-- Opening Marker --

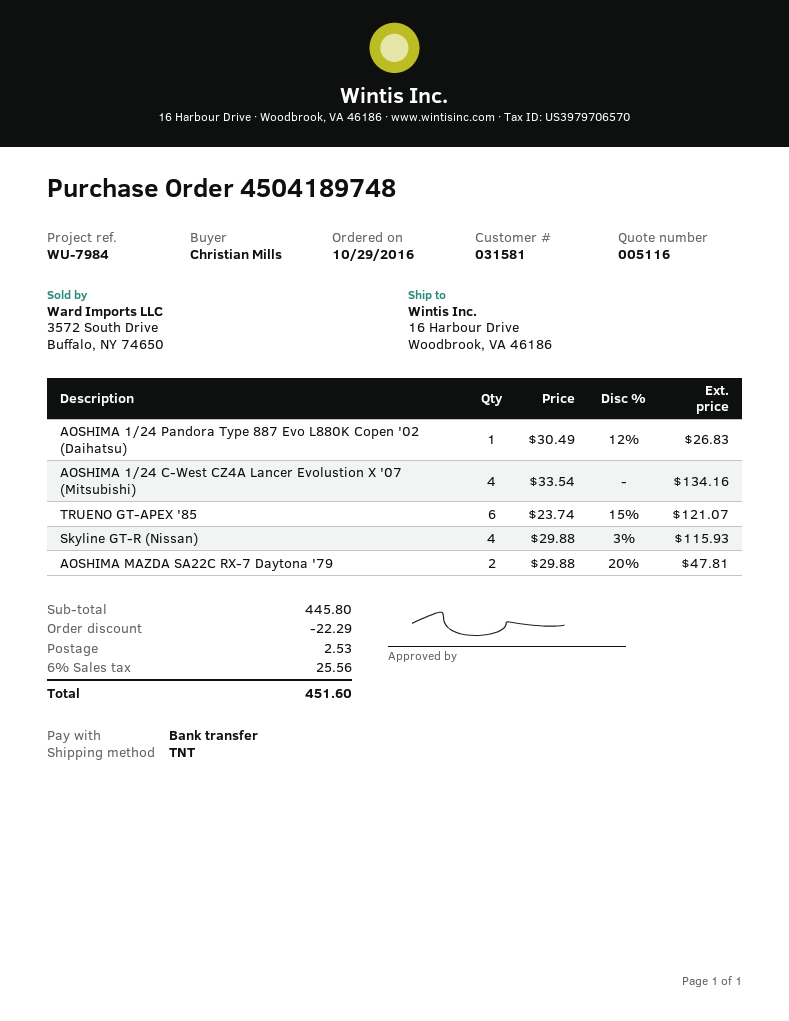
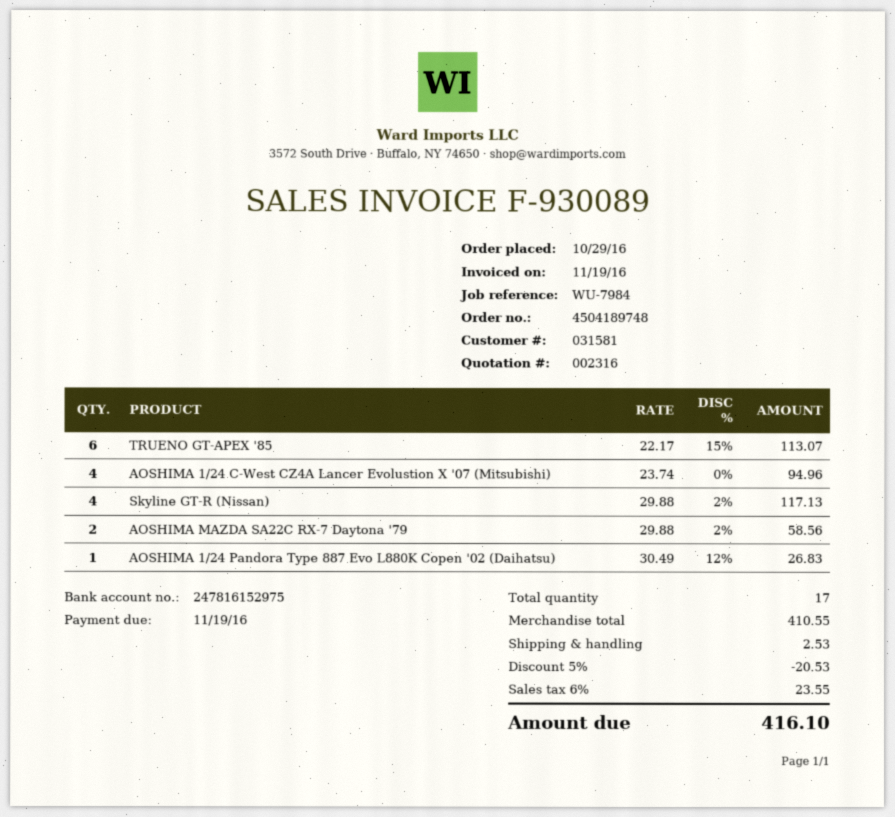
quote number: 005116 -> 002316
AOSHIMA 1/24 C-West CZ4A Lancer Evolustion X '07 (Mitsubishi): 4 x 33.54 = 134.16 -> 4 x 23.74 = 94.96
TRUENO GT-APEX '85: 6 x 23.74 - 15% = 121.07 -> 6 x 22.17 - 15% = 113.07
Skyline GT-R (Nissan): 4 x 29.88 - 3% = 115.93 -> 4 x 29.88 - 2% = 117.13
AOSHIMA MAZDA SA22C RX-7 Daytona '79: 2 x 29.88 - 20% = 47.81 -> 2 x 29.88 - 2% = 58.56
subtotal: 445.80 -> 410.55
discount: 22.29 -> 20.53
tax: 6% = 25.56 -> 6% = 23.55
total: 451.60 -> 416.10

-- Closing Marker --

= Task instructions =
Pictures are to be left out, while the records are copied word for word.

= Task output =
quote number: 005116 -> 002316
AOSHIMA 1/24 C-West CZ4A Lancer Evolustion X '07 (Mitsubishi): 4 x 33.54 = 134.16 -> 4 x 23.74 = 94.96
TRUENO GT-APEX '85: 6 x 23.74 - 15% = 121.07 -> 6 x 22.17 - 15% = 113.07
Skyline GT-R (Nissan): 4 x 29.88 - 3% = 115.93 -> 4 x 29.88 - 2% = 117.13
AOSHIMA MAZDA SA22C RX-7 Daytona '79: 2 x 29.88 - 20% = 47.81 -> 2 x 29.88 - 2% = 58.56
subtotal: 445.80 -> 410.55
discount: 22.29 -> 20.53
tax: 6% = 25.56 -> 6% = 23.55
total: 451.60 -> 416.10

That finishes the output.